INSTRUCTIONS FOR THE TASK
After finding "evaluation/clf_signature.yaml -v 3" in a line below, print that line and the rest of the lines exactly, leaving out all pictures.
Top of TASK INPUTS
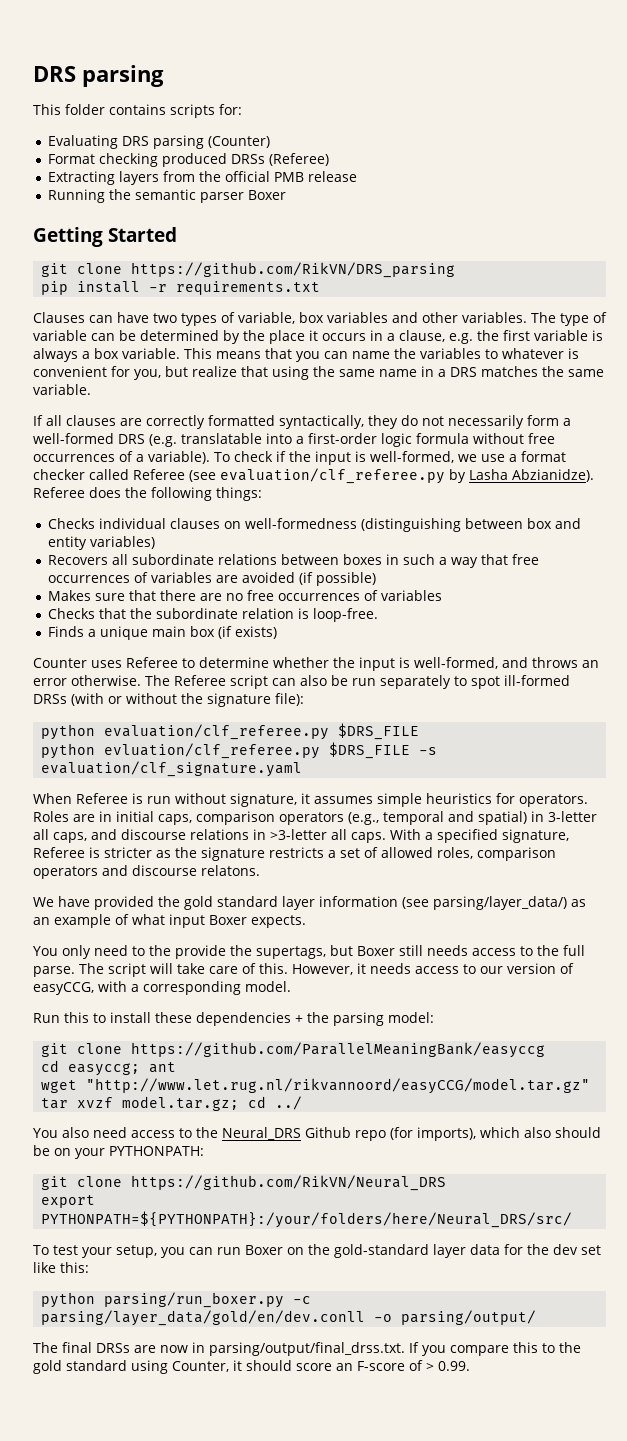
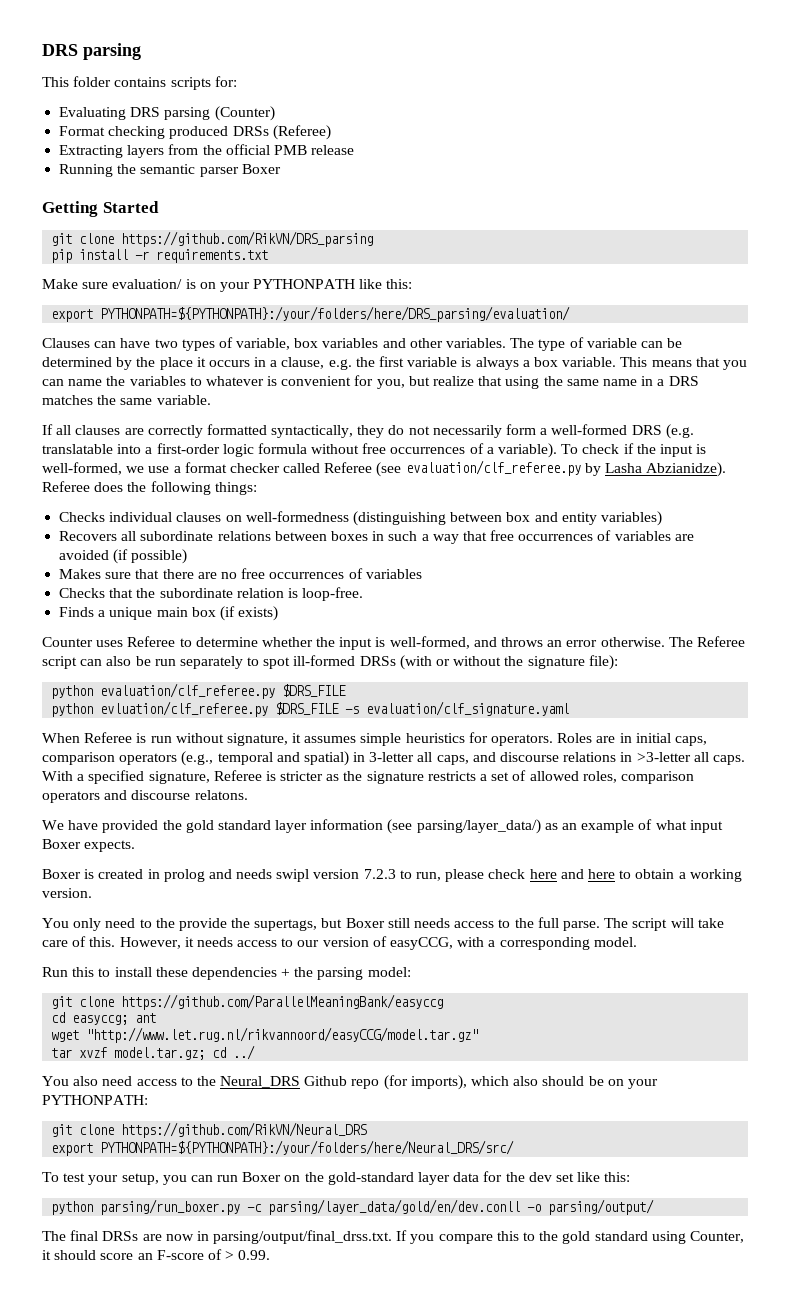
+ Make sure evaluation/ is on your PYTHONPATH like this:
+ export PYTHONPATH=${PYTHONPATH}:/your/folders/here/DRS_parsing/evaluation/
+ Boxer is created in prolog and needs swipl version 7.2.3 to run, please check here and here to obtain a working version.

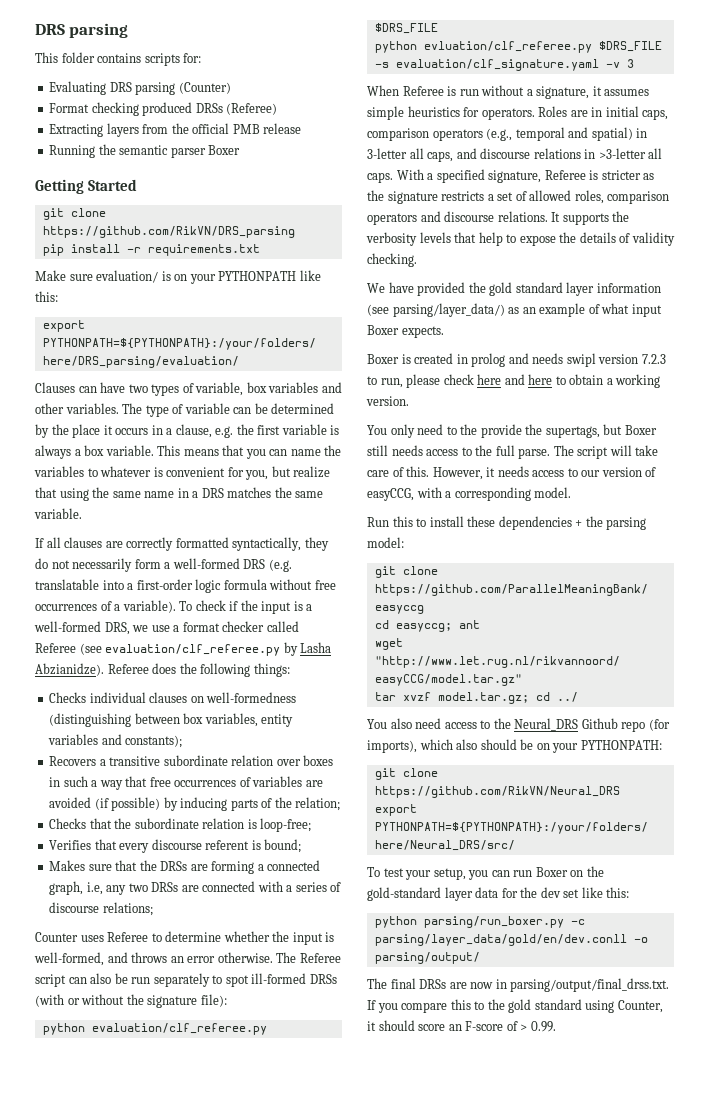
- To check if the input is well-formed, we use a format checker called Referee (see evaluation/clf_referee.py by Lasha Abzianidze).
+ To check if the input is a well-formed DRS, we use a format checker called Referee (see evaluation/clf_referee.py by Lasha Abzianidze).
- Checks individual clauses on well-formedness (distinguishing between box and entity variables)
- Recovers all subordinate relations between boxes in such a way that free occurrences of variables are avoided (if possible)
- Makes sure that there are no free occurrences of variables
+ Checks individual clauses on well-formedness (distinguishing between box variables, entity variables and constants);
+ Recovers a transitive subordinate relation over boxes in such a way that free occurrences of variables are avoided (if possible) by inducing parts of the relation;
- Checks that the subordinate relation is loop-free.
- Finds a unique main box (if exists)
+ Checks that the subordinate relation is loop-free;
+ Verifies that every discourse referent is bound;
+ Makes sure that the DRSs are forming a connected graph, i.e, any two DRSs are connected with a series of discourse relations;
- python evluation/clf_referee.py $DRS_FILE -s evaluation/clf_signature.yaml
+ python evluation/clf_referee.py $DRS_FILE -s evaluation/clf_signature.yaml -v 3
- When Referee is run without signature, it assumes simple heuristics for operators.
+ When Referee is run without a signature, it assumes simple heuristics for operators.
- With a specified signature, Referee is stricter as the signature restricts a set of allowed roles, comparison operators and discourse relatons.
+ With a specified signature, Referee is stricter as the signature restricts a set of allowed roles, comparison operators and discourse relations. It supports the verbosity levels that help to expose the details of validity checking.

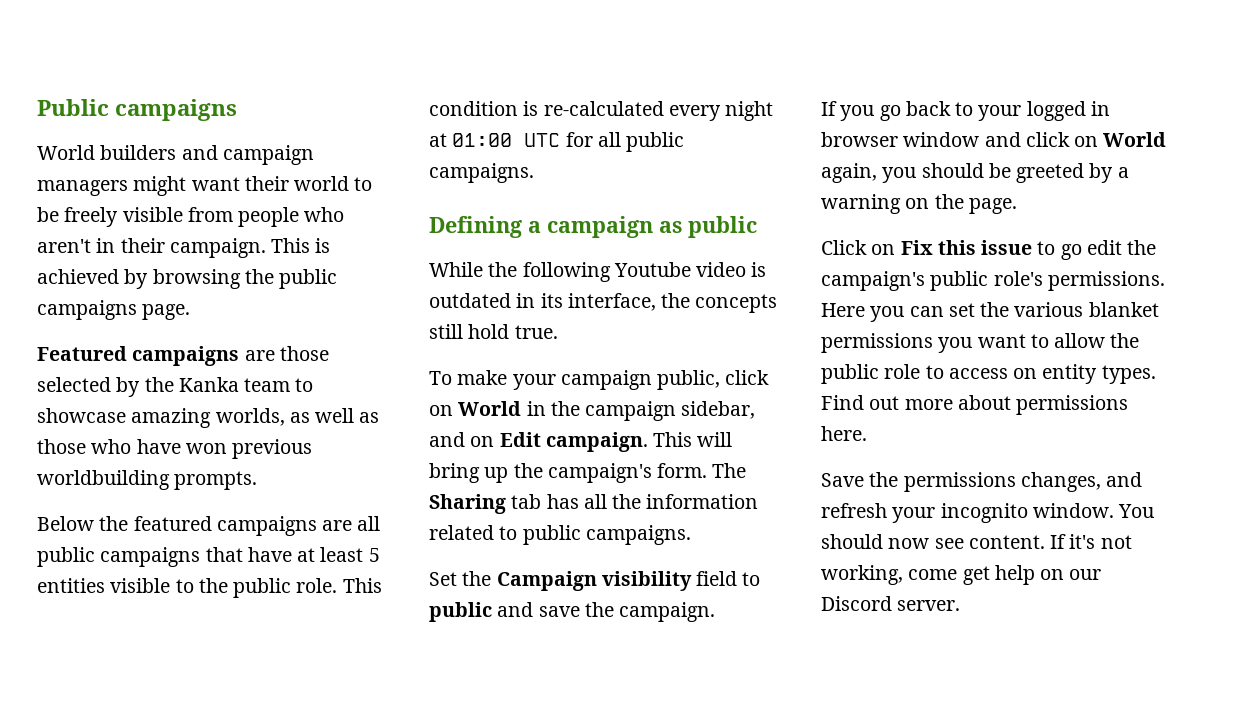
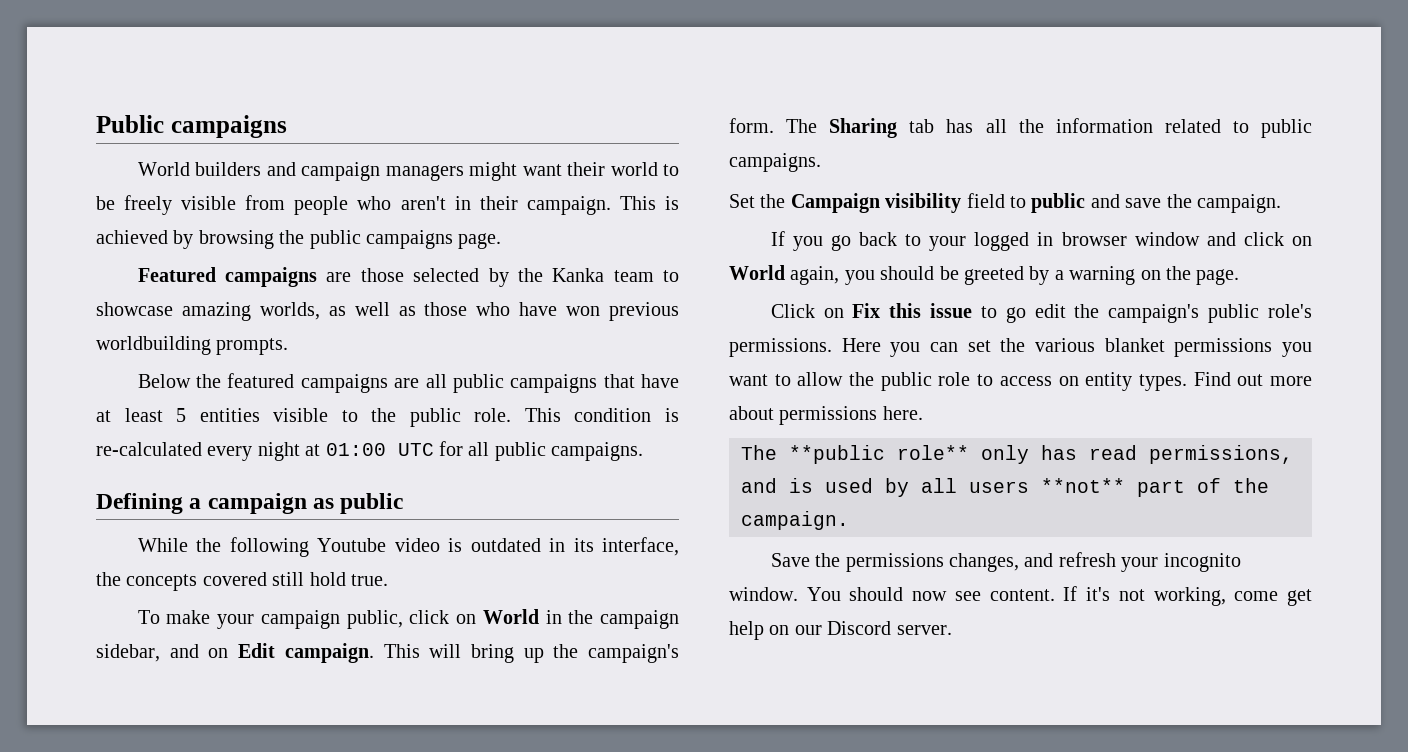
- While the following Youtube video is outdated in its interface, the concepts still hold true.
+ While the following Youtube video is outdated in its interface, the concepts covered still hold true.
+ The **public role** only has read permissions, and is used by all users **not** part of the campaign.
Bottom of TASK INPUTS
ANSWER TO THIS PROBLEM
+ python evluation/clf_referee.py $DRS_FILE -s evaluation/clf_signature.yaml -v 3
- When Referee is run without signature, it assumes simple heuristics for operators.
+ When Referee is run without a signature, it assumes simple heuristics for operators.
- With a specified signature, Referee is stricter as the signature restricts a set of allowed roles, comparison operators and discourse relatons.
+ With a specified signature, Referee is stricter as the signature restricts a set of allowed roles, comparison operators and discourse relations. It supports the verbosity levels that help to expose the details of validity checking.

- While the following Youtube video is outdated in its interface, the concepts still hold true.
+ While the following Youtube video is outdated in its interface, the concepts covered still hold true.
+ The **public role** only has read permissions, and is used by all users **not** part of the campaign.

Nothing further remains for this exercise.